* **GIVEN INFORMATION**:
┌──

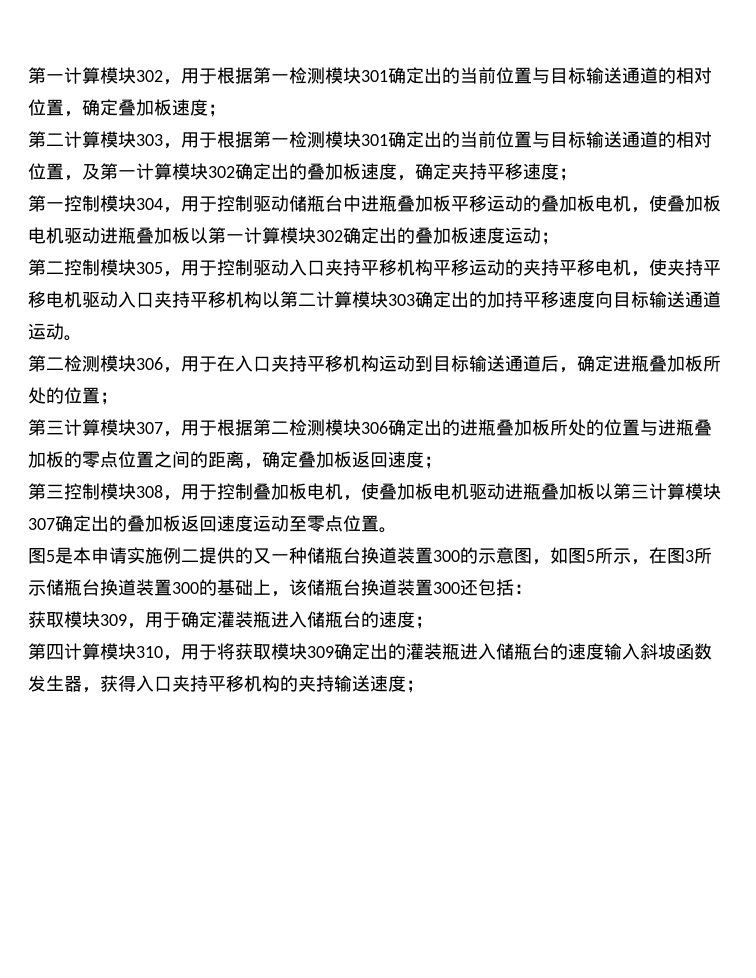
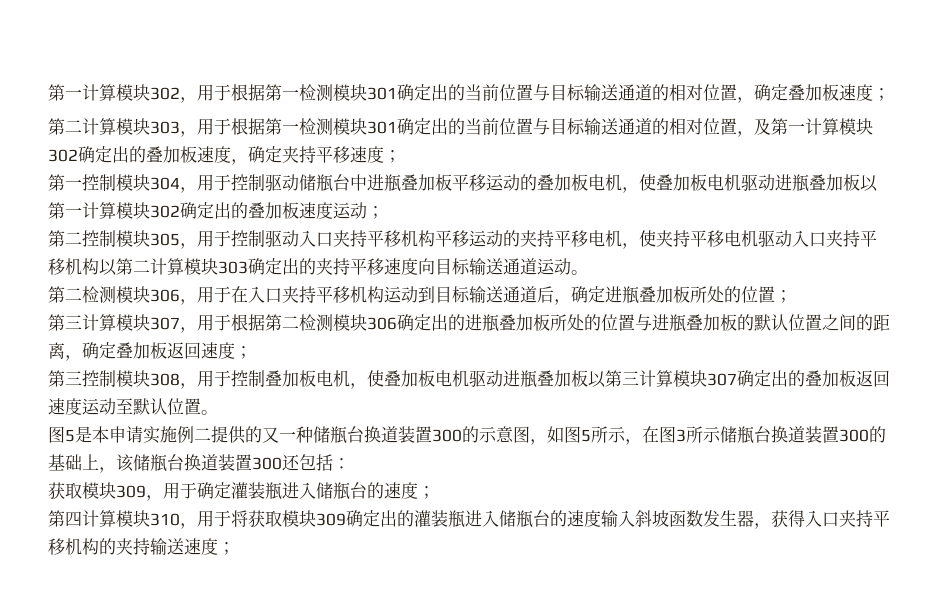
- 第二控制模块305，用于控制驱动入口夹持平移机构平移运动的夹持平移电机，使夹持平移电机驱动入口夹持平移机构以第二计算模块303确定出的加持平移速度向目标输送通道运动。
+ 第二控制模块305，用于控制驱动入口夹持平移机构平移运动的夹持平移电机，使夹持平移电机驱动入口夹持平移机构以第二计算模块303确定出的夹持平移速度向目标输送通道运动。
- 第三计算模块307，用于根据第二检测模块306确定出的进瓶叠加板所处的位置与进瓶叠加板的零点位置之间的距离，确定叠加板返回速度；
+ 第三计算模块307，用于根据第二检测模块306确定出的进瓶叠加板所处的位置与进瓶叠加板的默认位置之间的距离，确定叠加板返回速度；
- 第三控制模块308，用于控制叠加板电机，使叠加板电机驱动进瓶叠加板以第三计算模块307确定出的叠加板返回速度运动至零点位置。
+ 第三控制模块308，用于控制叠加板电机，使叠加板电机驱动进瓶叠加板以第三计算模块307确定出的叠加板返回速度运动至默认位置。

└──

Give back, unchanged, the line that holds "- 第三控制模块308，用于" along with all lines after it through the last line above.

- 第三控制模块308，用于控制叠加板电机，使叠加板电机驱动进瓶叠加板以第三计算模块307确定出的叠加板返回速度运动至零点位置。
+ 第三控制模块308，用于控制叠加板电机，使叠加板电机驱动进瓶叠加板以第三计算模块307确定出的叠加板返回速度运动至默认位置。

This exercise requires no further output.